==== Record set

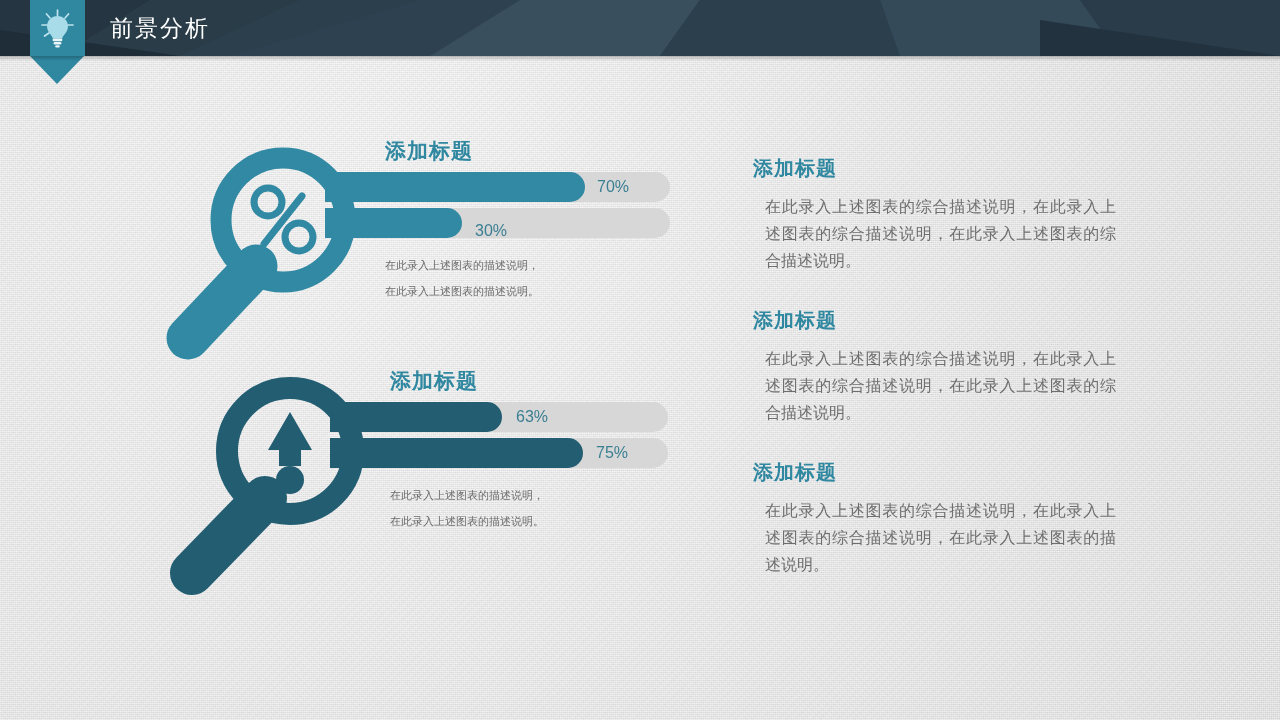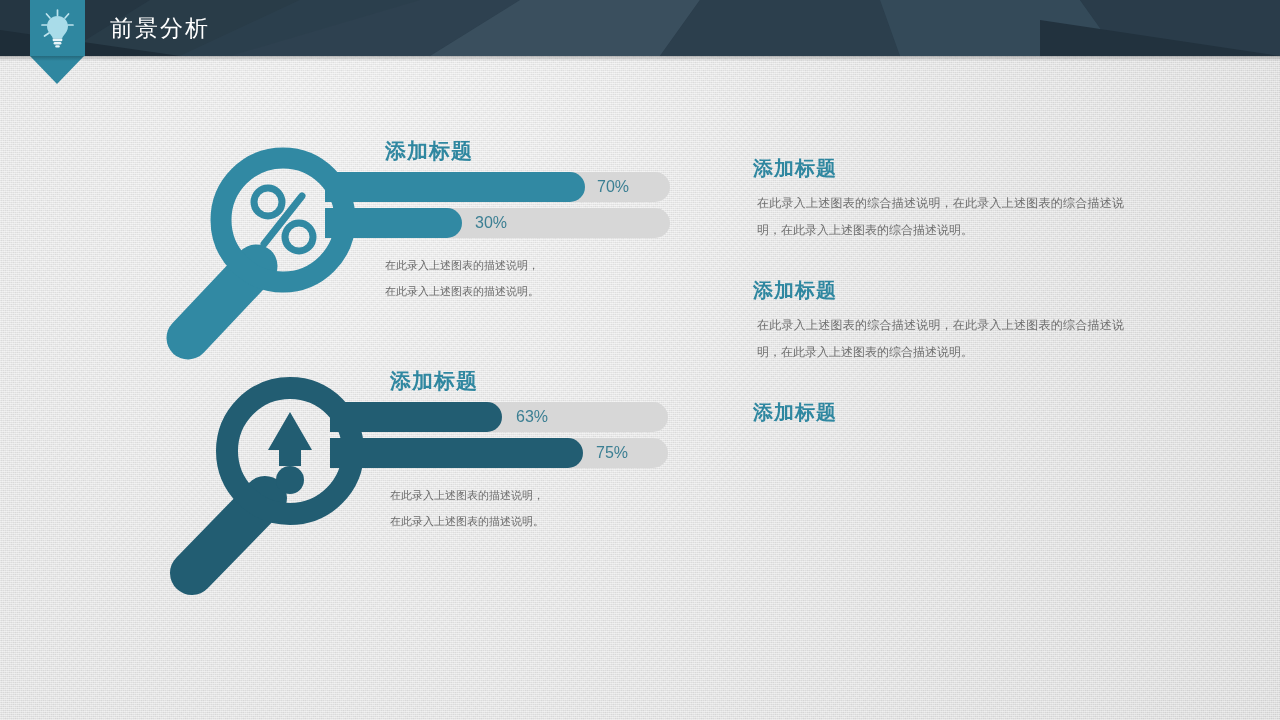--- a/index.html
+++ b/index.html
@@ -197,10 +197,10 @@
     line-height: 25px;
   }
   .rtext {
-    font-size: 12px;
+    font-size: 16px;
     color: #6e6e6e;
     line-height: 27px;
-    margin: 4px;
+    margin: 12px;
     text-align: justify;
   }
 </style>

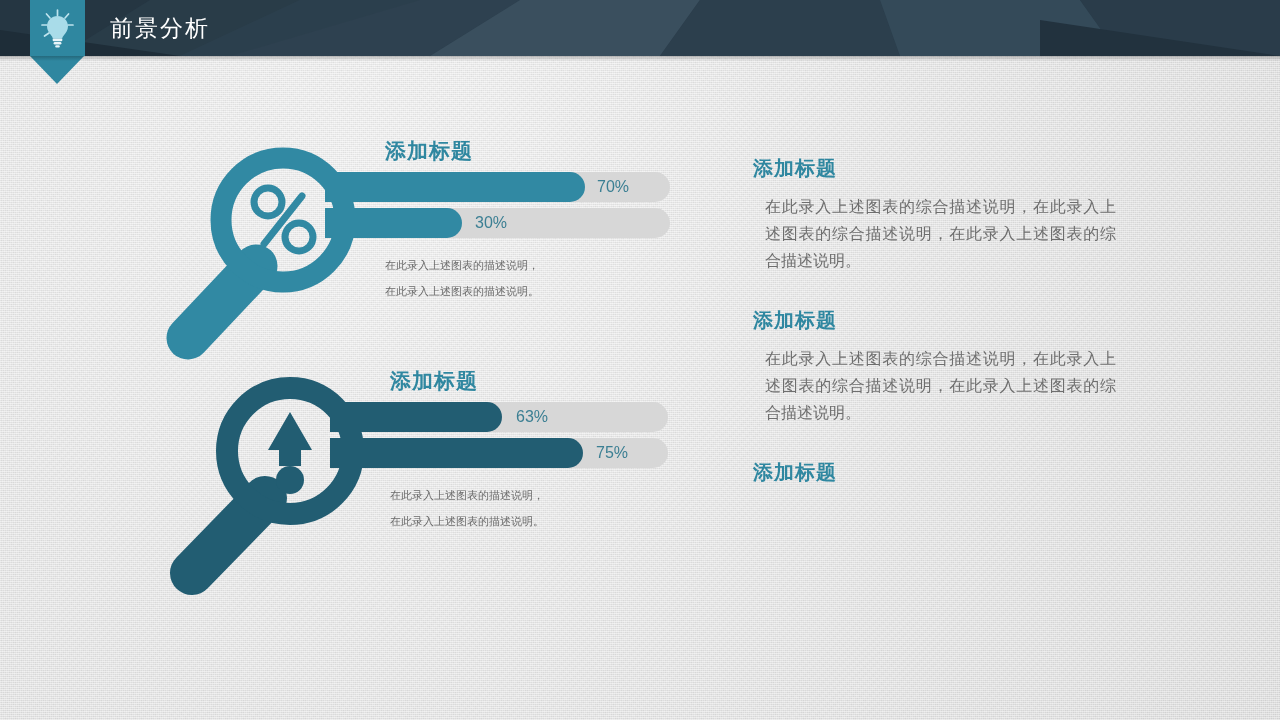--- a/index.html
+++ b/index.html
@@ -280,7 +280,7 @@
         <div class="bar-row">
           <div class="bar-track" style="left:0px; width:285px;"></div>
           <div class="bar-fill" style="width:137px;"></div>
-          <div class="bar-label" style="left:90px;">30%</div>
+          <div class="bar-label" style="left:90px;margin-top:8px;">30%</div>
         </div>
 
         <div class="group-desc">在此录入上述图表的描述说明，

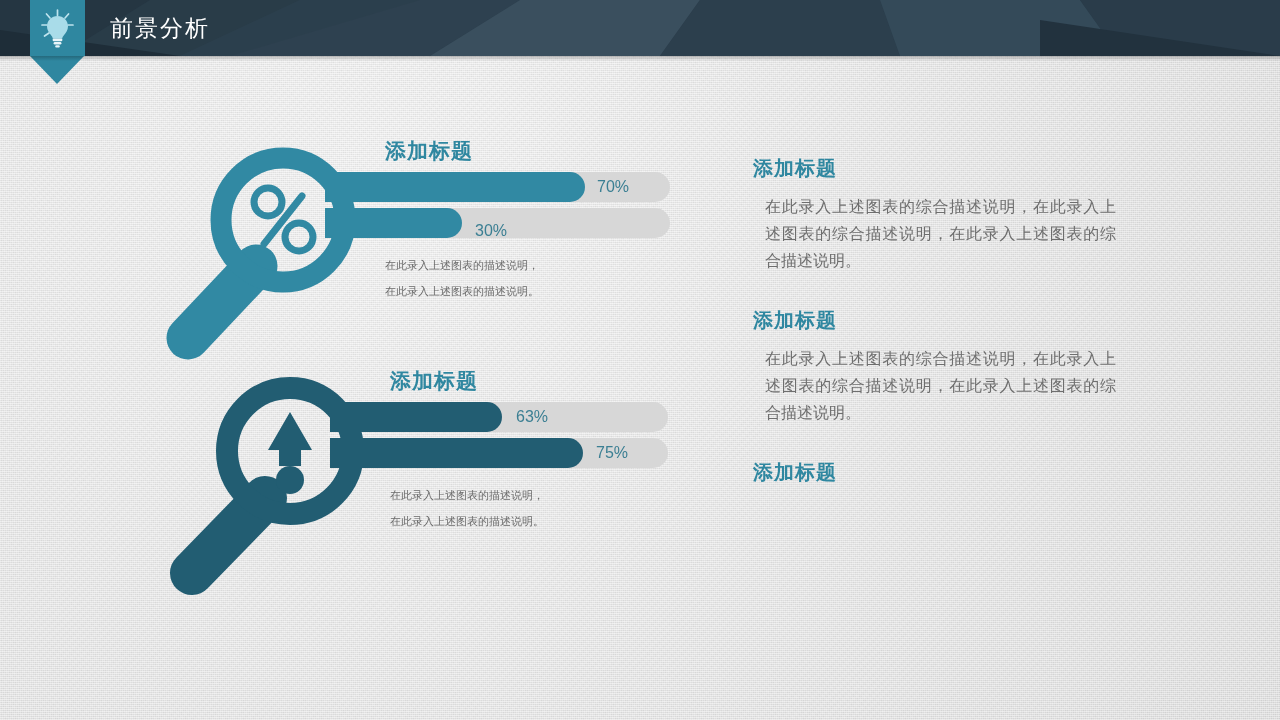--- a/index.html
+++ b/index.html
@@ -340,6 +340,7 @@
 
       <div class="rblock">
         <div class="rtitle">添加标题</div>
+        <p class="rtext">在此录入上述图表的综合描述说明，在此录入上述图表的综合描述说明，在此录入上述图表的描述说明。</p>
       </div>
 
     </div>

========

> **What you will do**: Filter the entries down to the lines containing "在此录入上述图表的描述说明". Copy each of those lines.

> **Exercise result**:
         <div class="group-desc">在此录入上述图表的描述说明，
+        <p class="rtext">在此录入上述图表的综合描述说明，在此录入上述图表的综合描述说明，在此录入上述图表的描述说明。</p>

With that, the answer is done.